If you insist that forwards incompatibility can NEVER be allowed, then you
should be aware that "1000 years" is considerably less than "NEVER". I do
not see the absurdity of that.

Your failure to see the absurdity does not make it vanish. We
are talking about backwards compatibility, and there are mechanisms,
discussed at length in the past, which permit gradual migration
without breaking backwards compatibility.  If you cannot see the
absurdity of making a 1000 year prediction based on something
like a 30-year history (thats's for TCP/IP and all of the protocols
built on top of it) in which changes in technology have been
accelerating (compare the number of RFCs issued per decade), then
you have a problem that I cannot help you to solve.

6. The draft requires modification of non-trace header fields, which is incompatible
 with message signing. ...


I am not aware of any circumstance where non-trace field modification can
break S/MIME.


Modification of body content (e.g.
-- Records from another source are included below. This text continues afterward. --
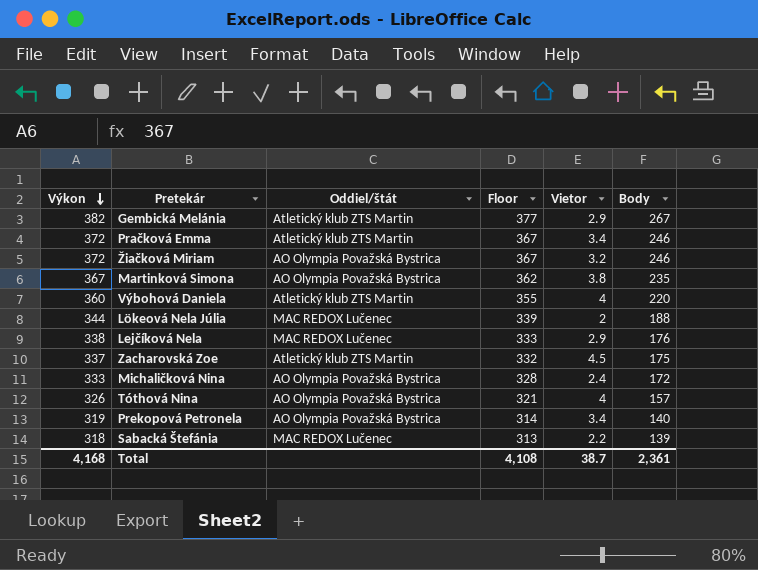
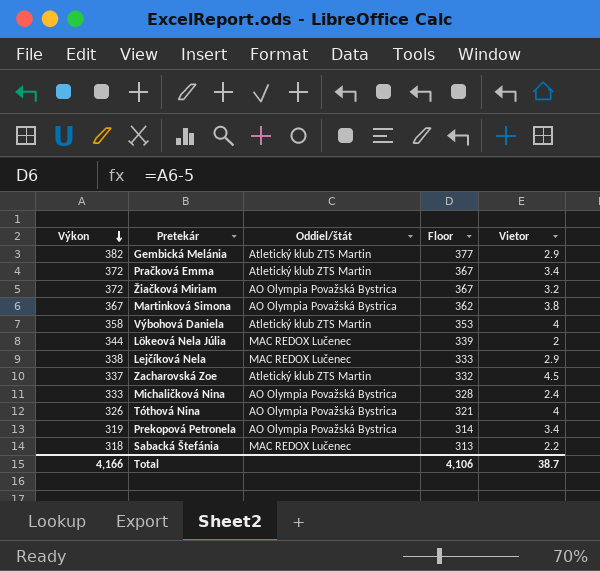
column Body | position: 6 -> none
Výbohová Daniela | Výkon: 360 -> 358
Výbohová Daniela | Floor: 355 -> 353
Total | Výkon: 4,168 -> 4,166
Total | Floor: 4,108 -> 4,106

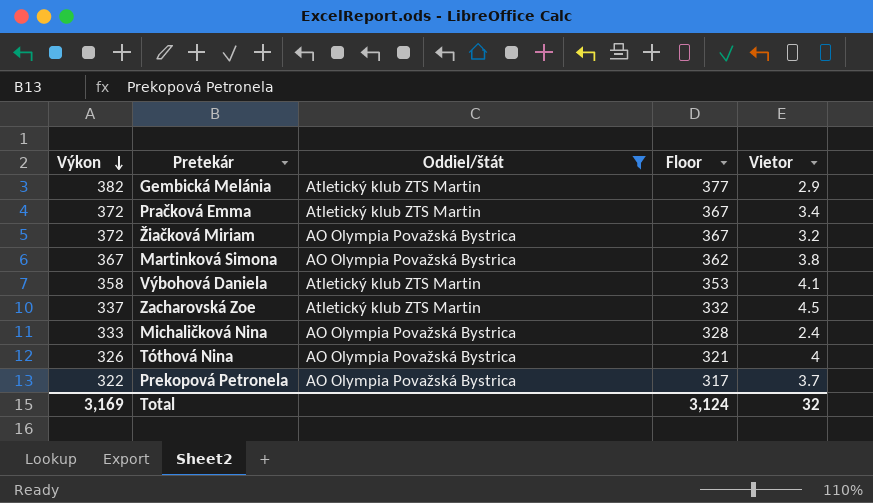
filter: none -> Oddiel/štát != MAC REDOX Lučenec
Výbohová Daniela | Vietor: 4 -> 4.1
Prekopová Petronela | Výkon: 319 -> 322
Prekopová Petronela | Floor: 314 -> 317
Prekopová Petronela | Vietor: 3.4 -> 3.7
Total | Výkon: 4,166 -> 3,169
Total | Floor: 4,106 -> 3,124
Total | Vietor: 38.7 -> 32

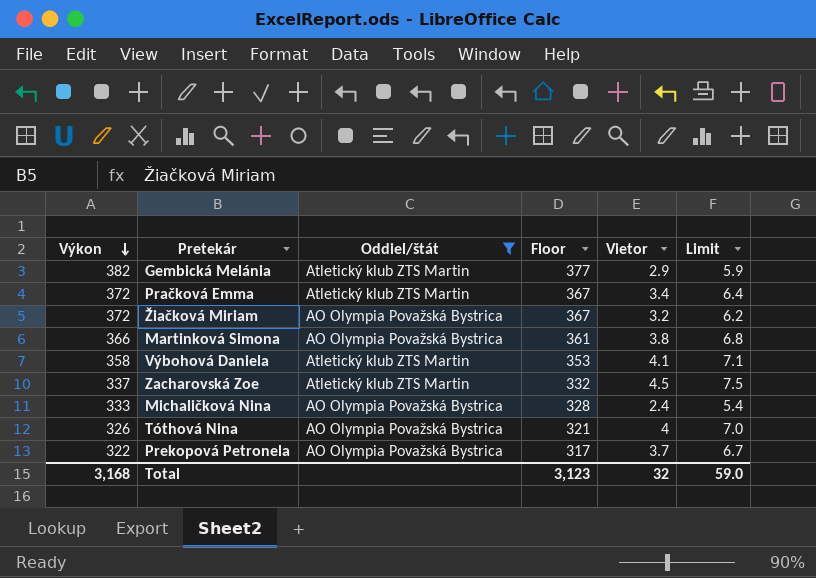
column Limit | formula: none -> [Vietor] + 3
Martinková Simona | Výkon: 367 -> 366
Martinková Simona | Floor: 362 -> 361
Total | Výkon: 3,169 -> 3,168
Total | Floor: 3,124 -> 3,123

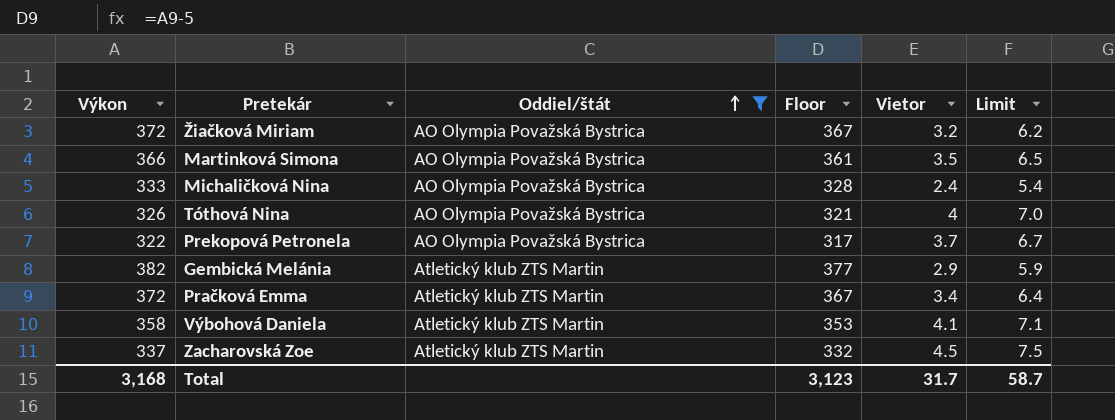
row order: Výkon descending -> Oddiel/štát ascending
Martinková Simona | Vietor: 3.8 -> 3.5
Martinková Simona | Limit: 6.8 -> 6.5
Total | Vietor: 32 -> 31.7
Total | Limit: 59.0 -> 58.7

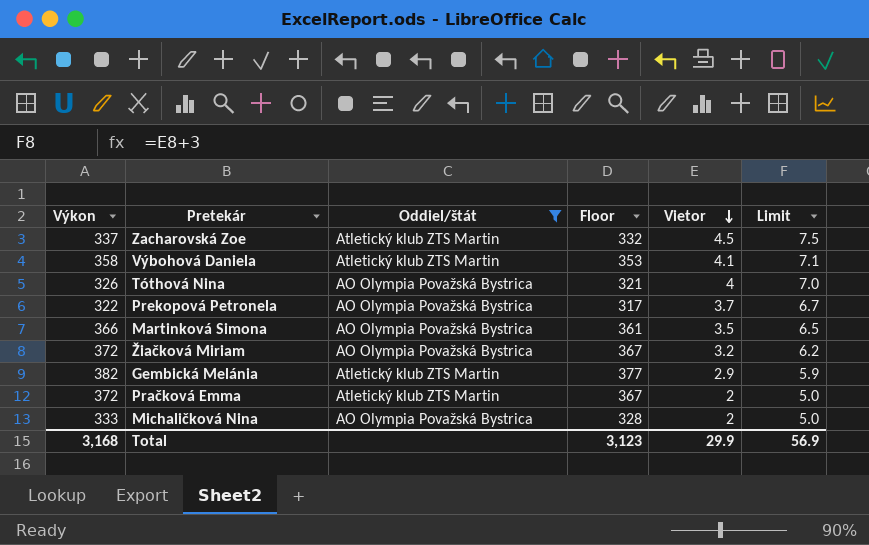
row order: Oddiel/štát ascending -> Vietor descending
Pračková Emma | Vietor: 3.4 -> 2
Pračková Emma | Limit: 6.4 -> 5.0
Michaličková Nina | Vietor: 2.4 -> 2
Michaličková Nina | Limit: 5.4 -> 5.0
Total | Vietor: 31.7 -> 29.9
Total | Limit: 58.7 -> 56.9

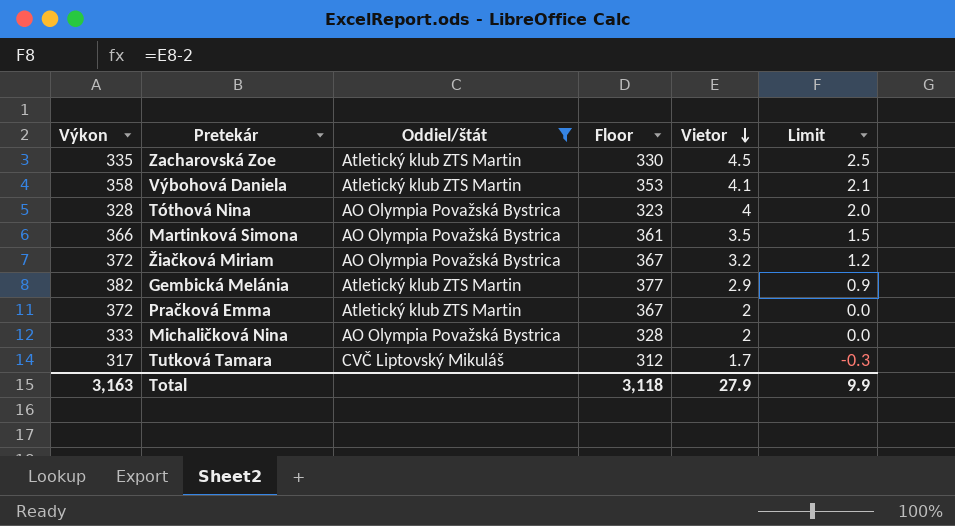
column Limit | formula: [Vietor] + 3 -> [Vietor] - 2
row Prekopová Petronela: 322 | AO Olympia Považská Bystrica | 317 | 3.7 | 6.7 -> none
Zacharovská Zoe | Výkon: 337 -> 335
Zacharovská Zoe | Floor: 332 -> 330
Tóthová Nina | Výkon: 326 -> 328
Tóthová Nina | Floor: 321 -> 323
row Tutková Tamara: none -> 317 | CVČ Liptovský Mikuláš | 312 | 1.7 | -0.3
Total | Výkon: 3,168 -> 3,163
Total | Floor: 3,123 -> 3,118
Total | Vietor: 29.9 -> 27.9
Total | Limit: 56.9 -> 9.9

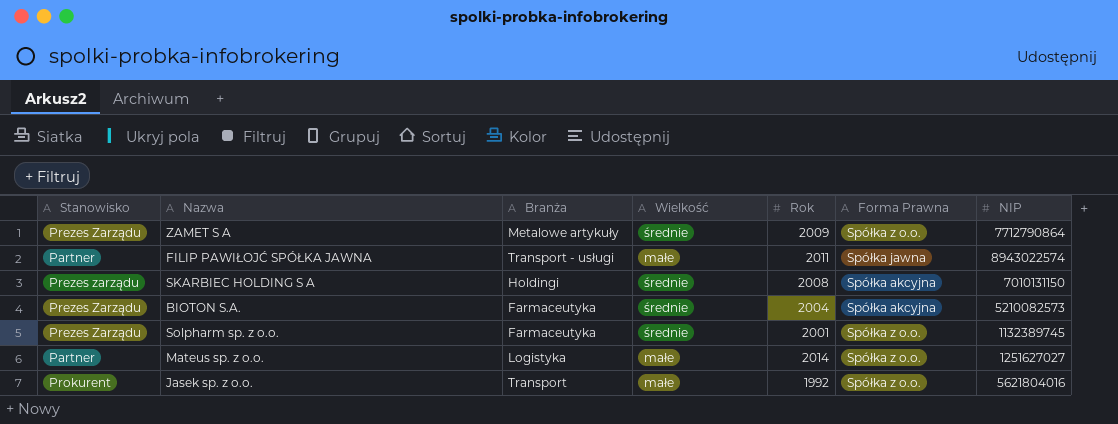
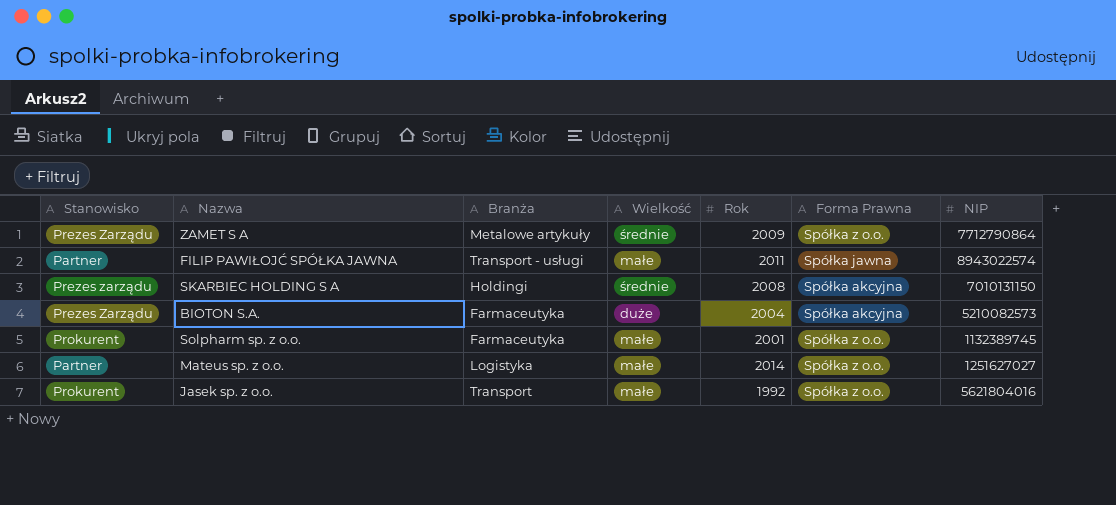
BIOTON S.A. | Wielkość: średnie -> duże
Solpharm sp. z o.o. | Stanowisko: Prezes Zarządu -> Prokurent
Solpharm sp. z o.o. | Wielkość: średnie -> małe

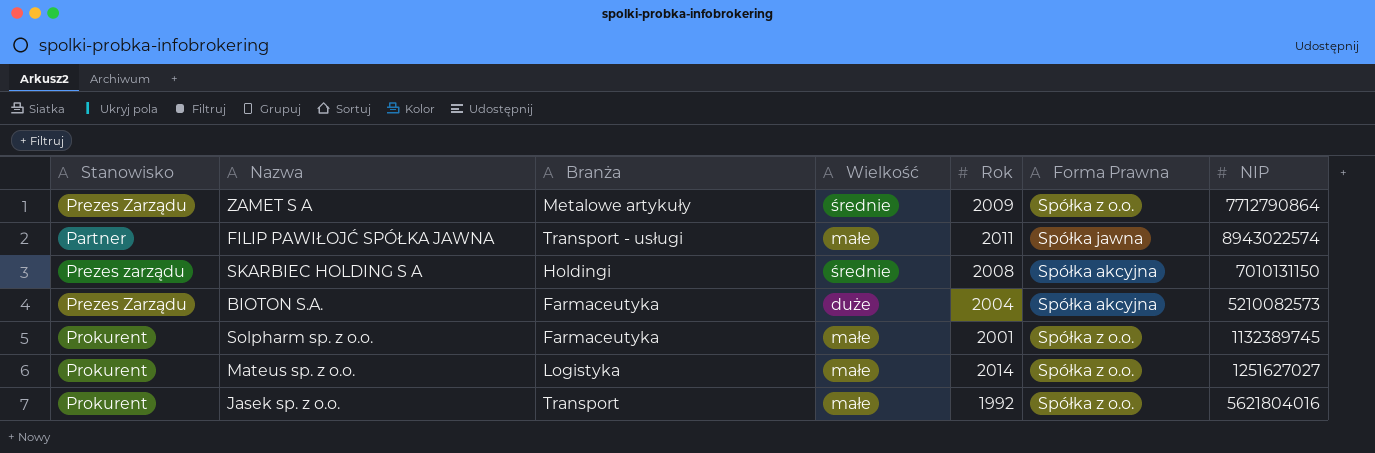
Mateus sp. z o.o. | Stanowisko: Partner -> Prokurent

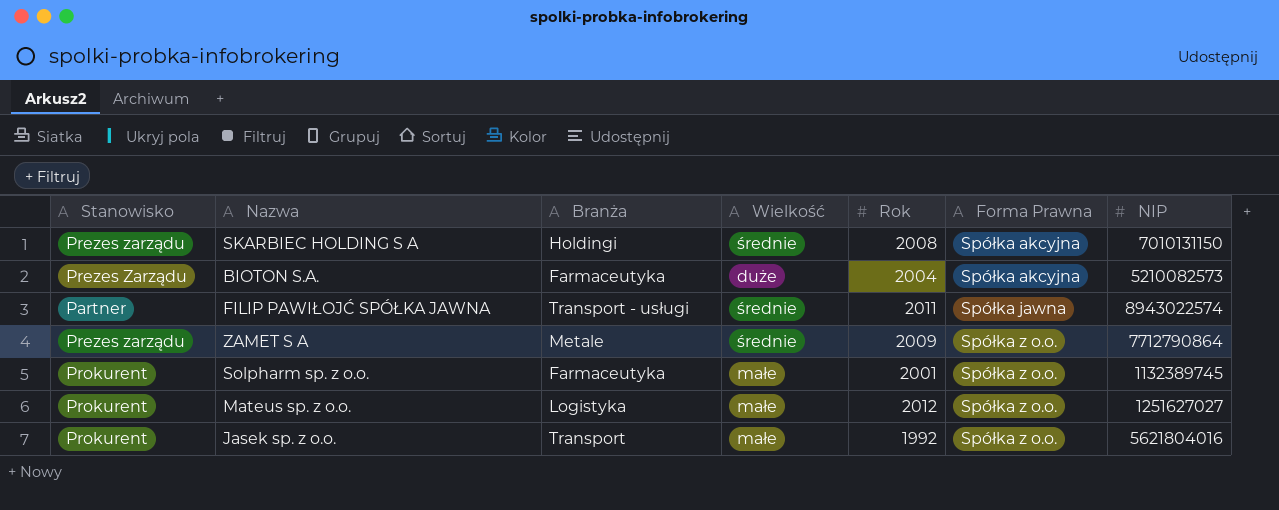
row order: none -> Forma Prawna ascending
FILIP PAWIŁOJĆ SPÓŁKA JAWNA | Wielkość: małe -> średnie
ZAMET S A | Stanowisko: Prezes Zarządu -> Prezes zarządu
ZAMET S A | Branża: Metalowe artykuły -> Metale
Mateus sp. z o.o. | Rok: 2014 -> 2012

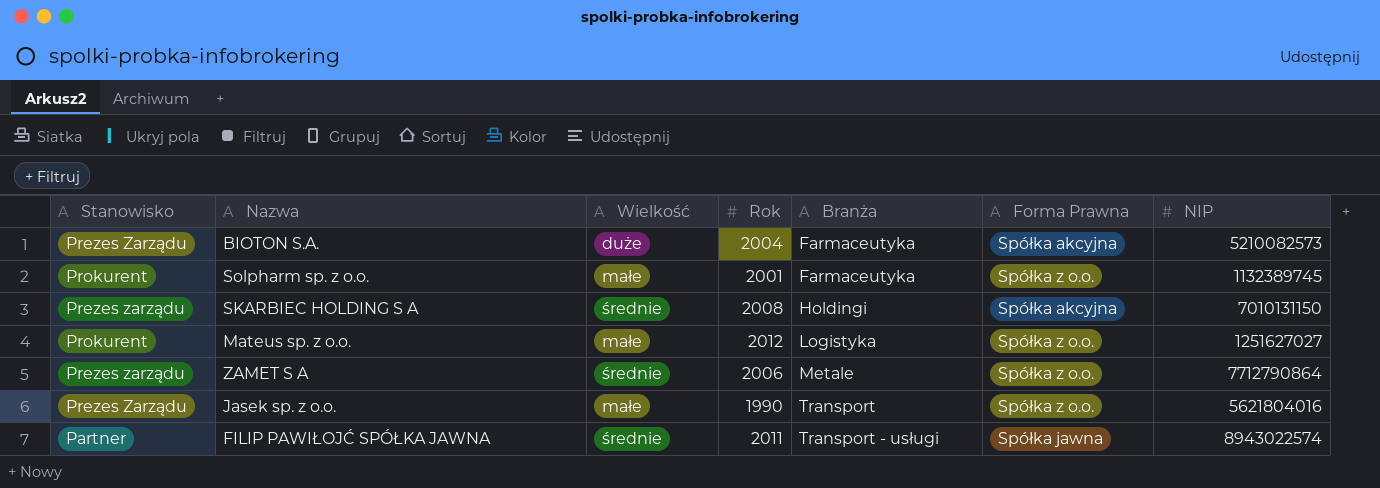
row order: Forma Prawna ascending -> Branża ascending
column Branża | position: 3 -> 5
ZAMET S A | Rok: 2009 -> 2006
Jasek sp. z o.o. | Stanowisko: Prokurent -> Prezes Zarządu
Jasek sp. z o.o. | Rok: 1992 -> 1990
MIME-part header fields) is one such case.


No, this situation cannot arise. See RFC 3156 which states:
    "For this reason all data signed according to this protocol MUST be
     constrained to 7 bits (8- bit data MUST be encoded using either
     Quoted-Printable or Base64)."
So you could not have a UTF-8 header such as
    Content-Disposition: attachment; filename = "æøå"
within the signed portion (so RFC 2231 encoding would be necessary in that
case).

That is precisely why signed content must originate in a
compatible format at the UA and be maintained so.  It is
pointless to try to sign something that is required to be
modified (e.g. by a gateway to a moderator) in transit.

7. The use of raw utf-8 is incompatible with administrative tools such as grep ...

Modern versions of grep can handle UTF-8 without problem. ...


Examples have ben provided by others.


And refuted by others.

And the refutations have been refuted. OK, so that discussion
is going nowhere. No matter, it's only one point of many, and
a relatively minor one.

8. The draft provides no means of moderation ...

The draft describes in great detail how to communicate with moderators

...

No, it does not.


Then please point out where it fails to do so. We discussed this very
extensively some months ago.

Indeed we did. And what I actually said is "The draft provides no
means of moderation of extended newsgroups which is both acceptable
to moderators and compatible with the existing installed base of
RFC 1036-compliant UAs and gateways.", and that remains the case.
Encapsulation is unacceptable to moderators, and either passing
raw utf-8 or attempting to second-guess the UA in a gateway is
incompatible with the installed base (for that matter, encapsulation
is also incompatible with the existing installed base)..

Moderators who wish to forward articles
making use of the newly introduced features will, of course,


There are, of course, no new features.


If there are "no new features" in the draft, then what the Hell are you
complaining about?

A "feature" is something like internationalized display names,
comments, and text in unstructured fields.  And that feature has
been around for over a decade in a backwards-compatible manner via
MIME.  Raw utf-8 is not a feature; it is a means of implementation.
In this case it also happens to be incompatible with the installed
based, inconsistent with Best Current Practice, etc.

One problem is the originators UA.  The draft currently permits the UA to
generate illegal content, ...


May I suggest you take the trouble to READ the latest draft. The UA
problem was fixed months ago. It would have been helpful if you had taken
the trouble to comment upon my fix when I presented it.

I have read it; the problem persists. Existing gateways cannot handle
the raw utf-8 content (content which is illegal under the current
standard) that the draft permits UAs to generate.